A Woman Is Not an Elephant – She Can't Be Pregnant for More than 10 Months

"The proponents of tradition and enemies of rationality always argue that the religious scholars are [simply] cognizant of [unusual] cases that are possible, though rare. But there is a big difference between rare and impossible. It is impossible that a woman, who belongs to the human race, should suddenly turn into an Asian elephant and be pregnant for over two years. Even [a pregnancy lasting] one whole year... is impossible... The womb is not a storeroom... When a fetus stays in his mother's womb over 42 weeks, he is in danger of dying in utero, and if he stays there more than 43 weeks he will surely die... A 50-week fetus will certainly start to rot in his mother's womb... The duration of pregnancy is not a random affair; it is not a matter of possibilities, of changes in human nature or of changes that occur with time.
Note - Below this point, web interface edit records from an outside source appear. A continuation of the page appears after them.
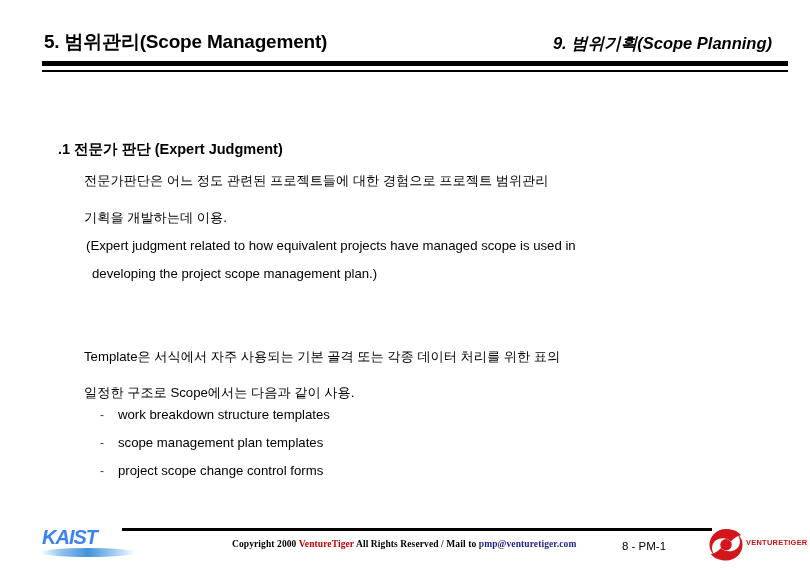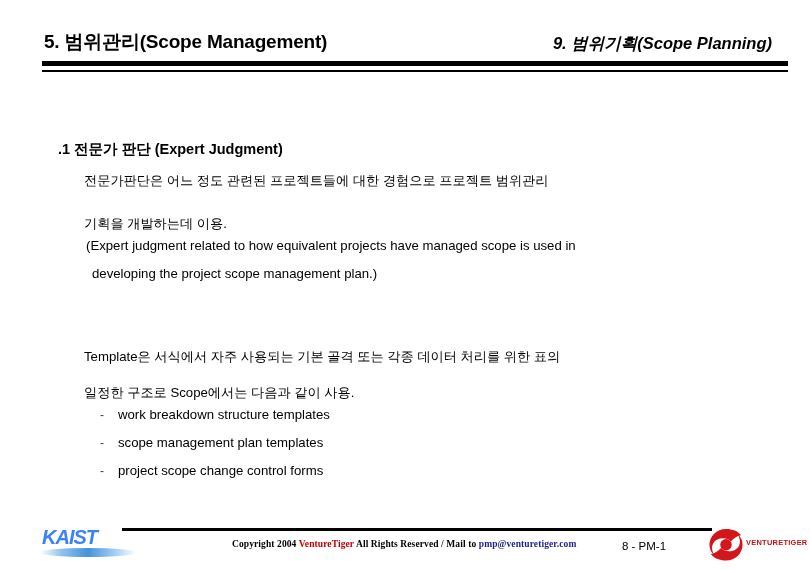--- a/index.html
+++ b/index.html
@@ -80,21 +80,21 @@
   .sec2 { left: 58px; top: 315px; }
 
   .para {
     position: absolute;
     font-size: 13.2px;
     font-weight: normal;
     white-space: nowrap;
     line-height: 1;
   }
   .kr-a1 { left: 84px; top: 174px; }
-  .kr-a2 { left: 84px; top: 217px; }
+  .kr-a2 { left: 84px; top: 211px; }
   .en-a1 { left: 86px; top: 239px; }
   .en-a2 { left: 92px; top: 267px; }
 
   .kr-b1 { left: 84px; top: 350px; }
   .kr-b2 { left: 84px; top: 386px; }
 
   .bullets {
     position: absolute;
     left: 100px;
     top: 407px;
@@ -244,21 +244,21 @@
     </div>
     <div class="bullet-row">
       <span class="bullet-dash">-</span>
       <span class="bullet-text">project scope change control forms</span>
     </div>
   </div>
 
   <div class="footer-rule"></div>
 
   <div class="footer-copy">
-    <span>Copyright 2004 </span><span class="brand">VentureTiger</span><span> All Rights Reserved / Mail to </span><span class="mail">pmp@venturetiger.com</span>
+    <span>Copyright 2000 </span><span class="brand">VentureTiger</span><span> All Rights Reserved / Mail to </span><span class="mail">pmp@venturetiger.com</span>
   </div>
 
   <div class="page-num">8 - PM-1</div>
 
   <div class="kaist-logo">
     <div class="kaist-word">KAIST</div>
     <div class="kaist-swoosh"></div>
   </div>
 
   <div class="vt-logo">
Someone who says today that Imam Malik stayed in his mother's womb for three years is making light of a serious matter – and the blame lies not with those who said this in the past, but with those who endorse this opinion today.

"Debating and criticizing the opinions of religious scholars does not mean criticizing or disparaging religion. We mustn't be too sensitive to discuss a scientific issue that was misunderstood by the religious scholars of the past. There is no need to wave swords when discussing such issues. The fault lies not with those who [dare to] contest the [opinions of the religious scholars], but with those who think that these opinions are synonymous with the religion itself. The despicable questions that the clerics ask, [such as] 'Are you saying that the religious scholars were liars?' or 'Who are you to [argue] with figures of their caliber?' – are an impediment to any progress in science and in thinking.

"We are not accusing the religious scholars of lying, but are [merely] treating their opinions as part of [the beliefs] that prevailed in their time. We do not regard [these opinions] as sacrosanct just because those who held them were authoritative figures. Scientific truths are judged by other criteria that have nothing to do with the piety or devoutness of those who propose them. Moreover, one who contests a clerical opinion having to do with science is not attacking or disparaging the religious scholars, even if he is less pious than they. But he is probably equipped with modern research tools that are more effective than those that were available to those scholars. This does not in any way detract from their importance [as religious scholars] or from the [value] of their religious opinions...

"The issue of hidden pregnancy opens a gateway to debating all the scientific and medical notions that appear in the jurisprudential texts. It is inconceivable that today, in the 21st century, we should repeat the opinions of ancient religious scholars – [such as the notion] that the menstrual blood feeds the fetus during pregnancy and turns into breast milk [after birth] – and discard everything science has taught us about gynecology... It is inconceivable that we should use terms like 'the man's [white] fluid' and 'the woman's [yellow] fluid' in discussing genetics, sexology, or infertility, while discarding [terms like] semen, ova, and the enormous wealth of knowledge gained since the discovery of DNA. The same goes for all the religious notions about medicine that are treated as religious commandments instead of as outdated medical [ideas], such as the notion of bloodletting which is defended so much that you would think it’s the sixth Koranic Pillar [of Islam]."


[1], July 8, 2009.

[2] This presumably refers to Dr. Munir Fawzi, a British-trained gynecologist and professor at the 'Ain Shams University in Cairo, who has defended the practice of female circumcision on both religious and medical grounds. In 1997, Fawzi filed a successful lawsuit to overturn a decree by the Egyptian health minister banning the practice. (The Washington Post, USA, November 24, 2006; June 25, 1997). It was only in 2007 that Egypt imposed a complete ban on female circumcision.